┌──

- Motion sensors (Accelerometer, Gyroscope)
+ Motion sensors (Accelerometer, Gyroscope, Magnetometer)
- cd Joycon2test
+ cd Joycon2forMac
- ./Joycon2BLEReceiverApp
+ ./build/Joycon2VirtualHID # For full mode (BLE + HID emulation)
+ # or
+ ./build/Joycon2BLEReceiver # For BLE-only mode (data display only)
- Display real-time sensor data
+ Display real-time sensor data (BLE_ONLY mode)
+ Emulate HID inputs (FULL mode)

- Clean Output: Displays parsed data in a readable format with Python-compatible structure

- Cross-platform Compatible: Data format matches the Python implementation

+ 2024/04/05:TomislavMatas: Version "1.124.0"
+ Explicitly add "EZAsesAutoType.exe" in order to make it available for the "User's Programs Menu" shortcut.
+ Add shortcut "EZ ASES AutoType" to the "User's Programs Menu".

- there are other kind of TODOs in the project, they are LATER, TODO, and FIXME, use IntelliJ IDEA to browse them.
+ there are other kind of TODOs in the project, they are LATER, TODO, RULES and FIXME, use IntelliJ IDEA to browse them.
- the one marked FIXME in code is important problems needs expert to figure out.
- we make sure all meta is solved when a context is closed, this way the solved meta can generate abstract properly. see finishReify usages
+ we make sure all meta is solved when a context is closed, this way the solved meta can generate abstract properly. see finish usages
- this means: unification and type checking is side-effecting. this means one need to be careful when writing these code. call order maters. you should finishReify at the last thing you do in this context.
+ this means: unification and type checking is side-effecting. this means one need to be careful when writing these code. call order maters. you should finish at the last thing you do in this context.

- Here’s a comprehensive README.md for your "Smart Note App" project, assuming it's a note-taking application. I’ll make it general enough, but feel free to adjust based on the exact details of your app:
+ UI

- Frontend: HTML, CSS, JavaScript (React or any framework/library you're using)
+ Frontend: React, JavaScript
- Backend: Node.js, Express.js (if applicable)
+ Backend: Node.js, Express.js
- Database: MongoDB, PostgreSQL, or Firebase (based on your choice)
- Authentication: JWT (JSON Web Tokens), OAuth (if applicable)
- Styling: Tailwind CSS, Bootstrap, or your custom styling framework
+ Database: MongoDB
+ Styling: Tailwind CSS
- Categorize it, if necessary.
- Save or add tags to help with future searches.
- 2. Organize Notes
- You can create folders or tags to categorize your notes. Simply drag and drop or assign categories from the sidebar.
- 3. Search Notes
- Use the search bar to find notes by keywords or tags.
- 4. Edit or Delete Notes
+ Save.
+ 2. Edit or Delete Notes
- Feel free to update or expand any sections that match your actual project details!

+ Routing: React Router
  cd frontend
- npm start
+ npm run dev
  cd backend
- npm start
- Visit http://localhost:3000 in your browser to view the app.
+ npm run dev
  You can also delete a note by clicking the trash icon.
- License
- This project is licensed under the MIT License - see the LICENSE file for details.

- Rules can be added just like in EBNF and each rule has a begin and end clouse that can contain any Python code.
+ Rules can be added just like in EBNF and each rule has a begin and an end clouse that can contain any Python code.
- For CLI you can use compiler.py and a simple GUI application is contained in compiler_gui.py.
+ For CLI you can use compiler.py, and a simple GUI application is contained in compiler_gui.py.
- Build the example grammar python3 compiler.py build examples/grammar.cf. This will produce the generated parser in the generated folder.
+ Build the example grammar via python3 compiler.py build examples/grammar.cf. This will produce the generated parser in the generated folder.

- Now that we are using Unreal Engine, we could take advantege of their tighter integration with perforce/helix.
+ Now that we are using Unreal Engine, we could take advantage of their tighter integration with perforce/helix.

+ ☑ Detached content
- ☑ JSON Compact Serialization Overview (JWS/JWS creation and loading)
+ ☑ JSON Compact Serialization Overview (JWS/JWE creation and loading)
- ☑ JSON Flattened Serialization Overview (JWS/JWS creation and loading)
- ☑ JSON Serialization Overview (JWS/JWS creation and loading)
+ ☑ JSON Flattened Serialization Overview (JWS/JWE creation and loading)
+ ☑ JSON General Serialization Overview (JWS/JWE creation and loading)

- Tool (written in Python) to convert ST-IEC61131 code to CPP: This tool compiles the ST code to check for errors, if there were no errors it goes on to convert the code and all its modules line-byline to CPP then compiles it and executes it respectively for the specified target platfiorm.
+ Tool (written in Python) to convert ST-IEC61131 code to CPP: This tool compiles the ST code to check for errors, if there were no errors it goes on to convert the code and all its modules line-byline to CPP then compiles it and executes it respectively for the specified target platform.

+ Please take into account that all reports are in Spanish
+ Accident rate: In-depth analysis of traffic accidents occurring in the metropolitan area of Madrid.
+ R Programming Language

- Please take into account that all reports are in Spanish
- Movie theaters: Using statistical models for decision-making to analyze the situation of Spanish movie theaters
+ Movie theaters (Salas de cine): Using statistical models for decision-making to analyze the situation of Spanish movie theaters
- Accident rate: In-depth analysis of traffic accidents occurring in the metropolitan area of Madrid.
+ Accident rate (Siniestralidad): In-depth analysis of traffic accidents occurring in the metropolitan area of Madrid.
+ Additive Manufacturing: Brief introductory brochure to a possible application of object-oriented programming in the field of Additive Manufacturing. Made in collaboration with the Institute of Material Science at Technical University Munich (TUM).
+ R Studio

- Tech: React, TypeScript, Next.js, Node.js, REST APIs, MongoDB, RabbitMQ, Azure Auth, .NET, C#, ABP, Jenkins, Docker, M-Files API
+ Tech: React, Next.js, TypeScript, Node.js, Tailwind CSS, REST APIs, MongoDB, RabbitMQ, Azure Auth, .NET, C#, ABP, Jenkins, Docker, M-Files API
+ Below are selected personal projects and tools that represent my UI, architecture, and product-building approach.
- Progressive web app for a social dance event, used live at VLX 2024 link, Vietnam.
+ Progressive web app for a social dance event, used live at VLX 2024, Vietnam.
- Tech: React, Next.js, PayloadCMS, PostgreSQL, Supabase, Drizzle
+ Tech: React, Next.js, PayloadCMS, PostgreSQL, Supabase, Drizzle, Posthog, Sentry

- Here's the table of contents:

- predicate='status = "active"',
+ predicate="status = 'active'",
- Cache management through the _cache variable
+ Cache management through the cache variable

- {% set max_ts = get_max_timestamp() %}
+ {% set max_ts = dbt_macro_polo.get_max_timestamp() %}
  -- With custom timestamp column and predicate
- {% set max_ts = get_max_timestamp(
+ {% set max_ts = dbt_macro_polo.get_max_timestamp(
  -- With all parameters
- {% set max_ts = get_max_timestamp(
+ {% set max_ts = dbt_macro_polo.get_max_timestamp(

└──

_Task requirements_.
Every piece of the data must be set down exactly. Omit nothing.

_Output_.
- Motion sensors (Accelerometer, Gyroscope)
+ Motion sensors (Accelerometer, Gyroscope, Magnetometer)
- cd Joycon2test
+ cd Joycon2forMac
- ./Joycon2BLEReceiverApp
+ ./build/Joycon2VirtualHID # For full mode (BLE + HID emulation)
+ # or
+ ./build/Joycon2BLEReceiver # For BLE-only mode (data display only)
- Display real-time sensor data
+ Display real-time sensor data (BLE_ONLY mode)
+ Emulate HID inputs (FULL mode)

- Clean Output: Displays parsed data in a readable format with Python-compatible structure

- Cross-platform Compatible: Data format matches the Python implementation

+ 2024/04/05:TomislavMatas: Version "1.124.0"
+ Explicitly add "EZAsesAutoType.exe" in order to make it available for the "User's Programs Menu" shortcut.
+ Add shortcut "EZ ASES AutoType" to the "User's Programs Menu".

- there are other kind of TODOs in the project, they are LATER, TODO, and FIXME, use IntelliJ IDEA to browse them.
+ there are other kind of TODOs in the project, they are LATER, TODO, RULES and FIXME, use IntelliJ IDEA to browse them.
- the one marked FIXME in code is important problems needs expert to figure out.
- we make sure all meta is solved when a context is closed, this way the solved meta can generate abstract properly. see finishReify usages
+ we make sure all meta is solved when a context is closed, this way the solved meta can generate abstract properly. see finish usages
- this means: unification and type checking is side-effecting. this means one need to be careful when writing these code. call order maters. you should finishReify at the last thing you do in this context.
+ this means: unification and type checking is side-effecting. this means one need to be careful when writing these code. call order maters. you should finish at the last thing you do in this context.

- Here’s a comprehensive README.md for your "Smart Note App" project, assuming it's a note-taking application. I’ll make it general enough, but feel free to adjust based on the exact details of your app:
+ UI

- Frontend: HTML, CSS, JavaScript (React or any framework/library you're using)
+ Frontend: React, JavaScript
- Backend: Node.js, Express.js (if applicable)
+ Backend: Node.js, Express.js
- Database: MongoDB, PostgreSQL, or Firebase (based on your choice)
- Authentication: JWT (JSON Web Tokens), OAuth (if applicable)
- Styling: Tailwind CSS, Bootstrap, or your custom styling framework
+ Database: MongoDB
+ Styling: Tailwind CSS
- Categorize it, if necessary.
- Save or add tags to help with future searches.
- 2. Organize Notes
- You can create folders or tags to categorize your notes. Simply drag and drop or assign categories from the sidebar.
- 3. Search Notes
- Use the search bar to find notes by keywords or tags.
- 4. Edit or Delete Notes
+ Save.
+ 2. Edit or Delete Notes
- Feel free to update or expand any sections that match your actual project details!

+ Routing: React Router
  cd frontend
- npm start
+ npm run dev
  cd backend
- npm start
- Visit http://localhost:3000 in your browser to view the app.
+ npm run dev
  You can also delete a note by clicking the trash icon.
- License
- This project is licensed under the MIT License - see the LICENSE file for details.

- Rules can be added just like in EBNF and each rule has a begin and end clouse that can contain any Python code.
+ Rules can be added just like in EBNF and each rule has a begin and an end clouse that can contain any Python code.
- For CLI you can use compiler.py and a simple GUI application is contained in compiler_gui.py.
+ For CLI you can use compiler.py, and a simple GUI application is contained in compiler_gui.py.
- Build the example grammar python3 compiler.py build examples/grammar.cf. This will produce the generated parser in the generated folder.
+ Build the example grammar via python3 compiler.py build examples/grammar.cf. This will produce the generated parser in the generated folder.

- Now that we are using Unreal Engine, we could take advantege of their tighter integration with perforce/helix.
+ Now that we are using Unreal Engine, we could take advantage of their tighter integration with perforce/helix.

+ ☑ Detached content
- ☑ JSON Compact Serialization Overview (JWS/JWS creation and loading)
+ ☑ JSON Compact Serialization Overview (JWS/JWE creation and loading)
- ☑ JSON Flattened Serialization Overview (JWS/JWS creation and loading)
- ☑ JSON Serialization Overview (JWS/JWS creation and loading)
+ ☑ JSON Flattened Serialization Overview (JWS/JWE creation and loading)
+ ☑ JSON General Serialization Overview (JWS/JWE creation and loading)

- Tool (written in Python) to convert ST-IEC61131 code to CPP: This tool compiles the ST code to check for errors, if there were no errors it goes on to convert the code and all its modules line-byline to CPP then compiles it and executes it respectively for the specified target platfiorm.
+ Tool (written in Python) to convert ST-IEC61131 code to CPP: This tool compiles the ST code to check for errors, if there were no errors it goes on to convert the code and all its modules line-byline to CPP then compiles it and executes it respectively for the specified target platform.

+ Please take into account that all reports are in Spanish
+ Accident rate: In-depth analysis of traffic accidents occurring in the metropolitan area of Madrid.
+ R Programming Language

- Please take into account that all reports are in Spanish
- Movie theaters: Using statistical models for decision-making to analyze the situation of Spanish movie theaters
+ Movie theaters (Salas de cine): Using statistical models for decision-making to analyze the situation of Spanish movie theaters
- Accident rate: In-depth analysis of traffic accidents occurring in the metropolitan area of Madrid.
+ Accident rate (Siniestralidad): In-depth analysis of traffic accidents occurring in the metropolitan area of Madrid.
+ Additive Manufacturing: Brief introductory brochure to a possible application of object-oriented programming in the field of Additive Manufacturing. Made in collaboration with the Institute of Material Science at Technical University Munich (TUM).
+ R Studio

- Tech: React, TypeScript, Next.js, Node.js, REST APIs, MongoDB, RabbitMQ, Azure Auth, .NET, C#, ABP, Jenkins, Docker, M-Files API
+ Tech: React, Next.js, TypeScript, Node.js, Tailwind CSS, REST APIs, MongoDB, RabbitMQ, Azure Auth, .NET, C#, ABP, Jenkins, Docker, M-Files API
+ Below are selected personal projects and tools that represent my UI, architecture, and product-building approach.
- Progressive web app for a social dance event, used live at VLX 2024 link, Vietnam.
+ Progressive web app for a social dance event, used live at VLX 2024, Vietnam.
- Tech: React, Next.js, PayloadCMS, PostgreSQL, Supabase, Drizzle
+ Tech: React, Next.js, PayloadCMS, PostgreSQL, Supabase, Drizzle, Posthog, Sentry

- Here's the table of contents:

- predicate='status = "active"',
+ predicate="status = 'active'",
- Cache management through the _cache variable
+ Cache management through the cache variable

- {% set max_ts = get_max_timestamp() %}
+ {% set max_ts = dbt_macro_polo.get_max_timestamp() %}
  -- With custom timestamp column and predicate
- {% set max_ts = get_max_timestamp(
+ {% set max_ts = dbt_macro_polo.get_max_timestamp(
  -- With all parameters
- {% set max_ts = get_max_timestamp(
+ {% set max_ts = dbt_macro_polo.get_max_timestamp(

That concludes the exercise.